When I entered university in 1992, it didn’t feel like the right time: the economy for new grads was very grim — and I knew plenty of folks who had done at well at top schools who were struggling to find work (and accepting part time jobs that didn’t need a college degree at all while they searched for something better). I never doubted going to school, but I also have never taken a job for granted.
When I fell in love with computer science as an undergraduate and realized that I wanted to become a software engineer, it didn’t feel like the right time: Ed Yourdon had just written The Decline and Fall of the American Programmer, which boldly told any young computer science student that they were wasting their time — that all programming jobs would be done by cheap labor abroad. This argument felt wrong, but I was too in love with computer science to be talked out of it anyway.
When I decided that I was specifically interested in operating systems kernel development, it definitely didn’t feel like the right time: the conventional wisdom in the mid-1990s was that operating systems were done — that Unix was in decline and that the future clearly belonged to Microsoft. I ardently disagreed with this, and my conviction brought me in 1996 to the one company that unequivocally shared it: Sun Microsystems.
When the internet exploded in the late-1990s, I was — at last — at the right place at the right time. But it was short-lived: when the Dot Com Boom turned to a Dot Com Bust, we were fighting conventional wisdom yet again. Didn’t the bust mean that there was no future to this stuff?

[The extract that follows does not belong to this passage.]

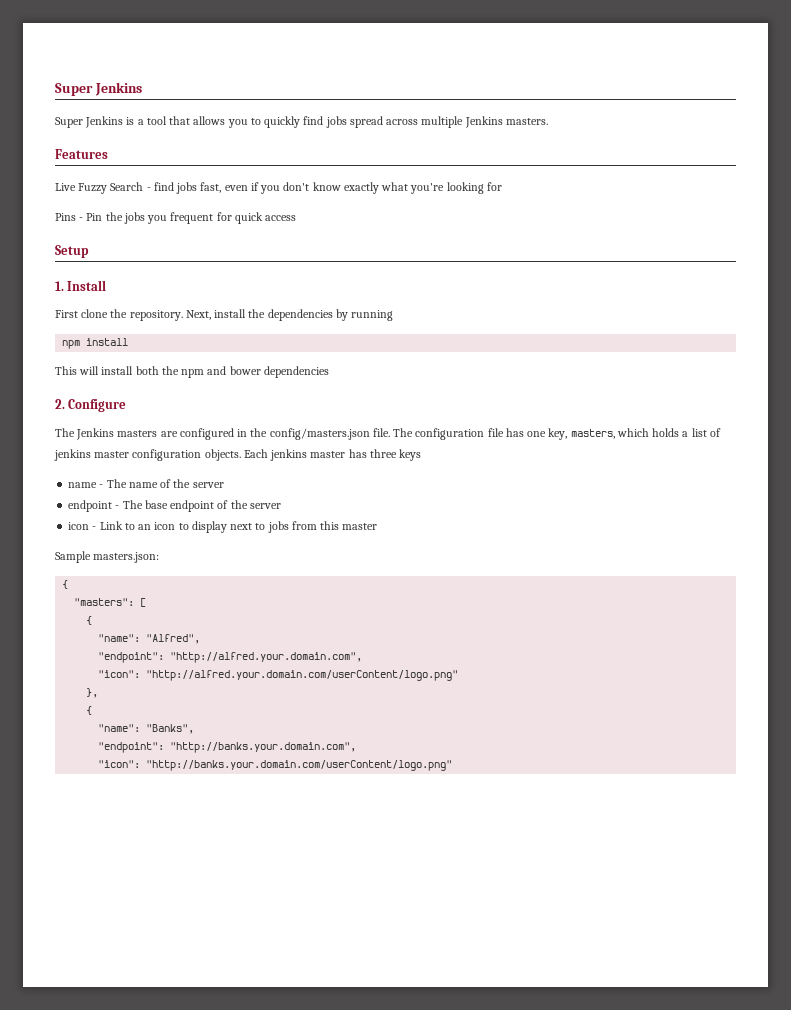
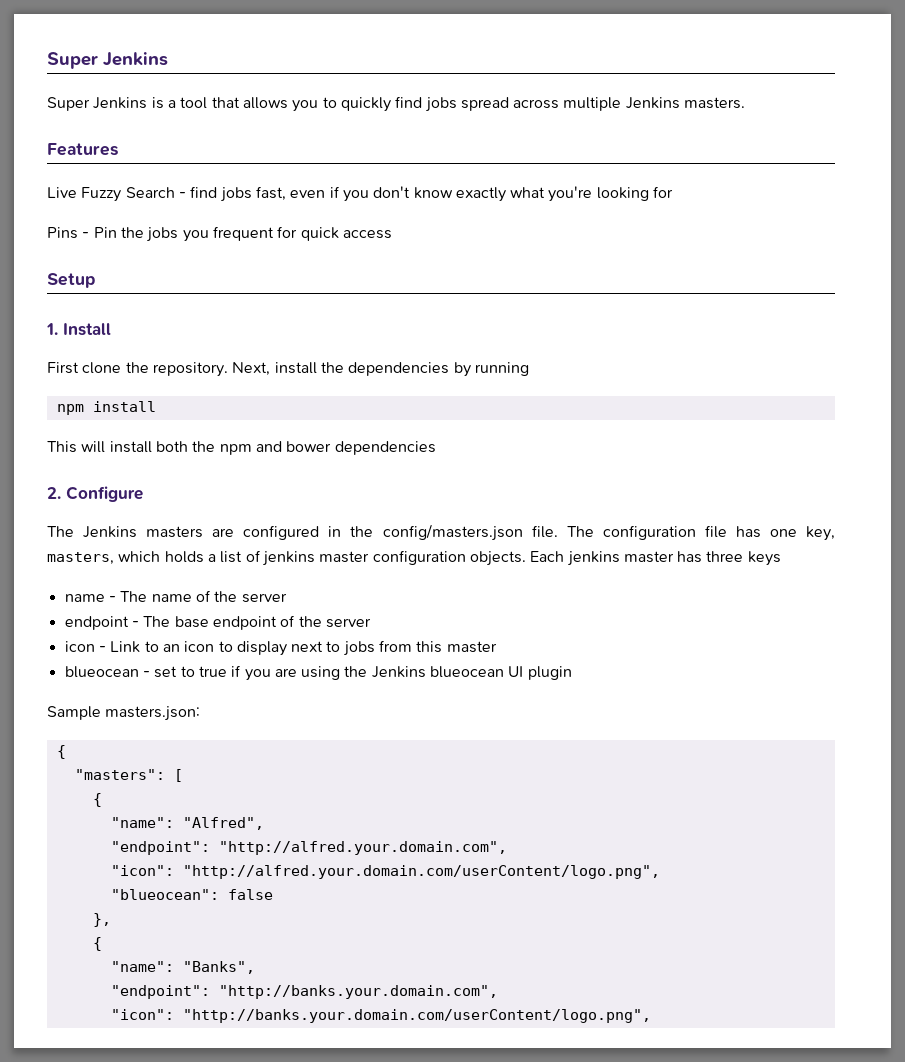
(378, 526) none -> [64,665,572,681] // blueocean - set to true if you are using the Jenkins blueocean UI plugin
[146,670,459,681] "http://alfred.your.domain.com/userContent/logo.png" -> [182,865,660,879] [110,889,273,900] "http://alfred.your.domain.com/userContent/logo.png", // "blueocean": false
[146,760,453,771] "http://banks.your.domain.com/userContent/logo.png" -> [182,1009,651,1023] "http://banks.your.domain.com/userContent/logo.png",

When we started Oxide in 2019, it was almost comforting when it didn’t feel like the right time: Sand Hill investors told us that "we only fund SaaS companies", that our $20M seed round was "too big", that "there is no market." (And most absurdly: "if this is such a good idea, why are you the only ones doing it?") Six years later — with VMware customers wanting to get away from Broadcom and with frontier AI companies realizing that there is (in fact!) a lot of general purpose CPU involved in their workloads — our timing looks perfect, but in fact we are just resilient.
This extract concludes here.